Hi all, how can i cluster correlations so i can achieve a quasi-diagonalisation, a seriation algorithm?
Matrix seriation is a very old statistical technique which is used to rearrange the data to show the inherent clusters clearly. Using hierarchical clusters , we rearrange the rows and columns of the covariance matrix of stocks so that similar investments(variables) are placed together and dissimilar investments are placed far apart. This rearranges the original covariance matrix of stocks so that larger covariances are placed along the diagonal and smaller ones around this diagonal and since the off-diagonal elements are not completely zero. Does anyone know what node i can use

any help wld be appreciated!

aworker · June 29, 2021, 8:24am

Hi @hotadnama

Interesting problem. I may have a workflow that achieves this, but before I would need to be sure that we are talking of the same problem. Could you please post here a link to a reference or a paper which explains the methodology you are talking about (quasi-diagonalisation, seriation algorithm and Matrix seriation) ?

Thanks & regards,

Ael

hotadnama · June 30, 2021, 2:49am

Hi there @aworker , i referred to this lik! The Hierarchical Risk Parity Algorithm: An Introduction - Hudson & Thames (hudsonthames.org)

thanks so much!

mauuuuu5 · June 30, 2021, 3:14am

Hi @hotadnama does this Python implementation refeers to the same algorithm?

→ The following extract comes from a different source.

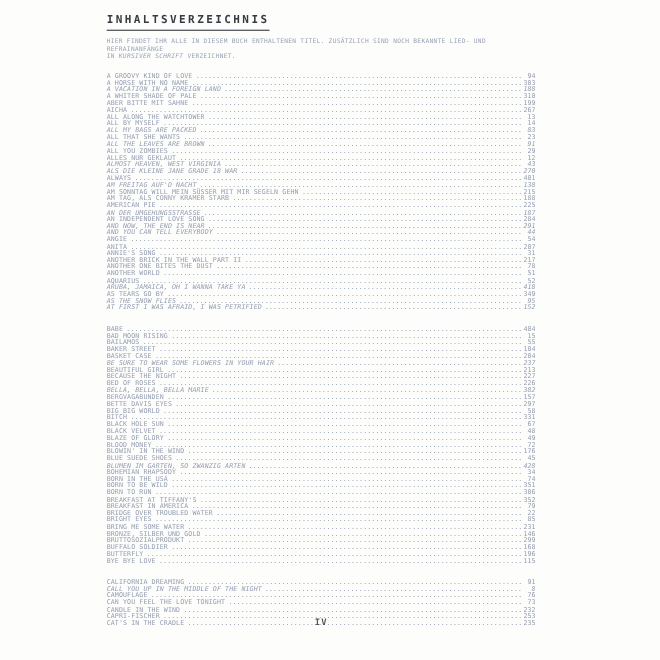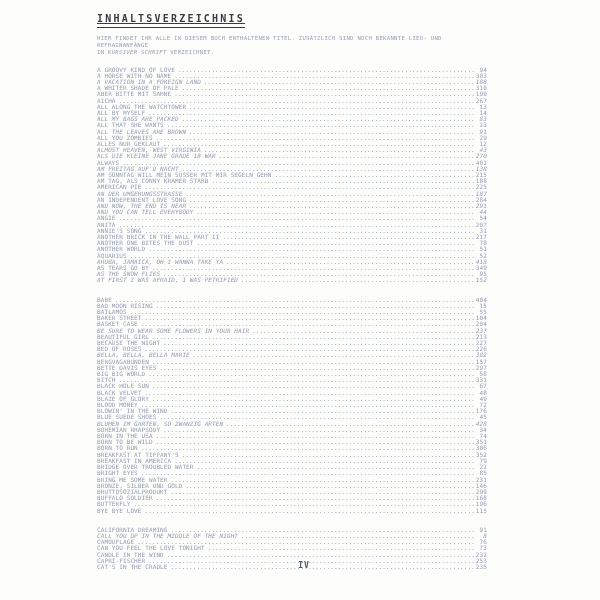"INHALTSVERZEICHNIS" h1 .title-text { text-decoration: underline -> none }
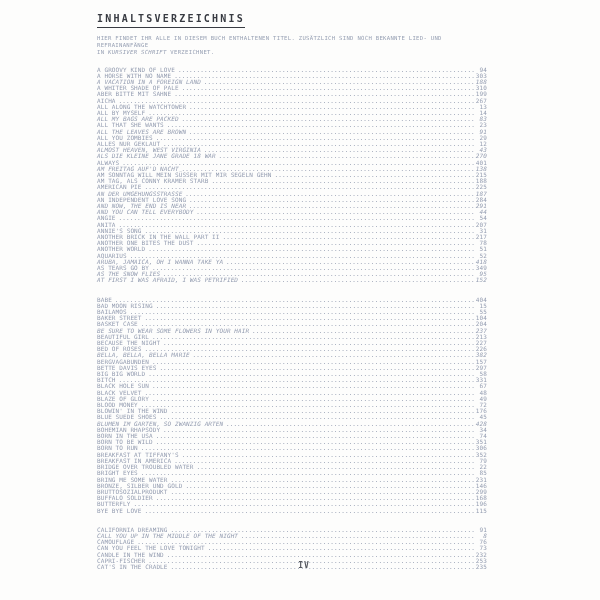"IV" .footer { left: 109px -> 97px }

hotadnama · June 30, 2021, 4:54am

hi there @mauuuuu5 , im not too sure cos im completely new to knime and the data thing

aworker · June 30, 2021, 8:14am

Hi @hotadnama

Many thanks for such a nice reference to the Hierarchical Risk Parity (HRP) methodology and library you provided here.

The good news are that the academic guys who maintain this web site did a great job implementing in Python the HRP.

As mentioned by @mauuuuu5, the reference you posted contains a Python library useable off the shelf, which should allow you to run on your own data the Hierarchical Risk Parity methodology. Since this methodology is made of several complex steps, the best way to go is to use their Python code and not try to implement it from scratch in KNIME. They even facilitate a Jupyter notebook tutorial to test it out with their data. You could hence install an anaconda environment with Jupyter, download their library and notebook and have a go to it.

Once you have done this, you could try to integrate it as a Python library in a KNIME Python Script node, test it with their data and eventually set up a KNIME workflow with your data. You’ll then have the “best” of two worlds together, KNIME & Jupyter.

So far, so good we could say. The only downside I see is that you said in your last post that you are completely new to KNIME and to data thing (mining?) and as you can understand by now, this is a reasonably involved task to achieve.

May be people in the KNIME forum working too in the field of Investment Management will be willing to get involved in this task, that I really believe it is worthwhile.

Any takers to help @hotadnama to integrate in a KNIME Python node the Hierarchical Risk Parity (HRP) methodology provided here ?

Best wishes,

Ael

system · December 29, 2021, 8:14pm

This topic was automatically closed 182 days after the last reply. New replies are no longer allowed.